Route of administration:
dermal
Details on study design:
During induction, single occlusive applications of 0.2 ml of EHD were made to the infrascapular skin three times a week for three consecutive weeks. Patches were left in contact for 24 h and then removed; the site was evaluated for local inflammatory reactions after a further 24 h. A rest period of 2 weeks followed the 3-week induction period. Then an occlusive challenge patch was applied for 24 h to an uncontaminated skin site. Challenge sites were evaluated 24 and 48 h after removal of the challenge patches.

Results and discussion

Results of examinations:
The incidence of marginal and definite erythematous responses was similar to that seen in previous skin irritation tests in human subjects (where mild skin irritation was observed). Twenty-one of 202 subjects showed a barely perceptible erythema and 2/202 subjects converted to a definite erythema during the induction phase. Two subjects showed a definite erythema 48 h after removal of the challenge patches. They were retested using occlusive and semi-occlusive patches applied to the skin of the flexor aspect of the arm. One subject demonstrated a definite erythema and edema under occlusive conditions, but the other subject showed only a questionable response. Thus there was clear evidence for a skin sensitizing response with only 1/203 subjects (0.5%), indicating that EHD is a weak skin sensitizer.

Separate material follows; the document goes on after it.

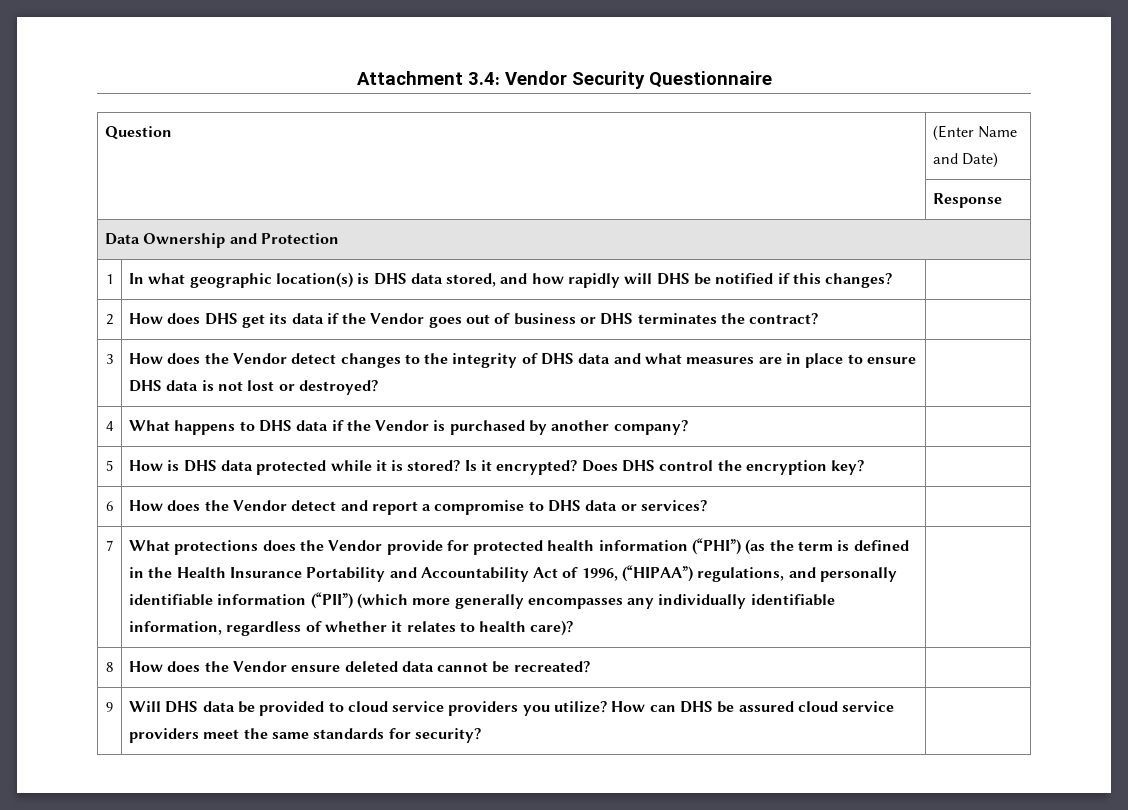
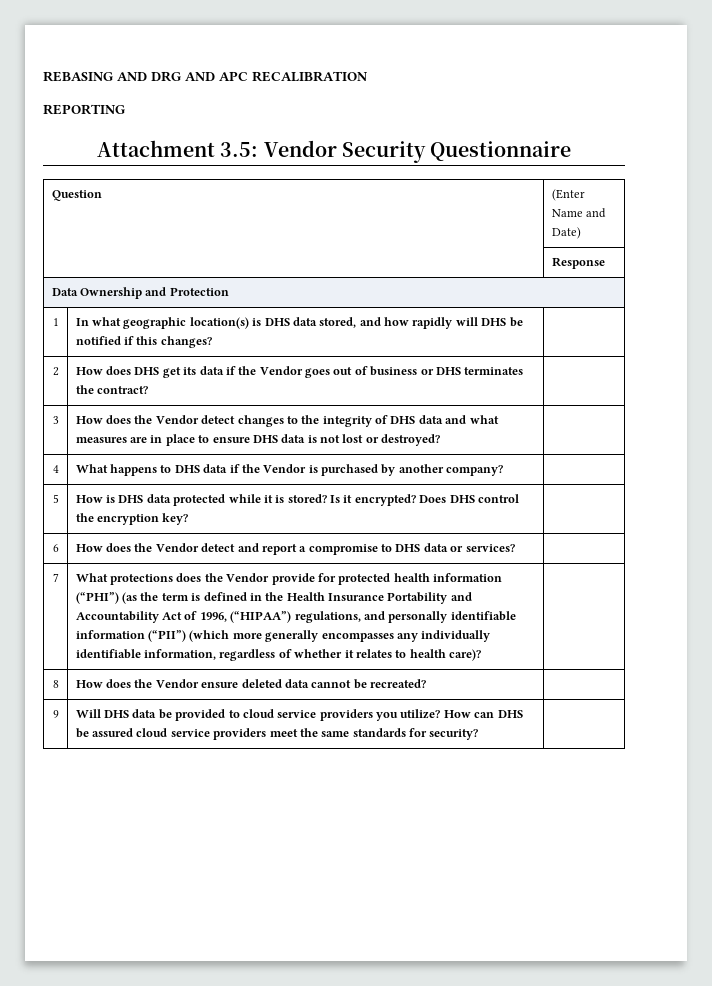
- Attachment 3.4: Vendor Security Questionnaire
+ REBASING AND DRG AND APC RECALIBRATION
+ REPORTING
+ Attachment 3.5: Vendor Security Questionnaire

Any other information on results incl. tables

The skin reactions were compared to skin reactions in a 21-day cumulative occluded skin irritation test in humans.

Applicant's summary and conclusion

Conclusions:
2-Ethylhexane-1,3-Diol is a weak human sensitiser, as one of 202 subjects who participated in a human Draize sensitization assay developed a definitive response. Mild dermal irritation was observed in two-four other participants.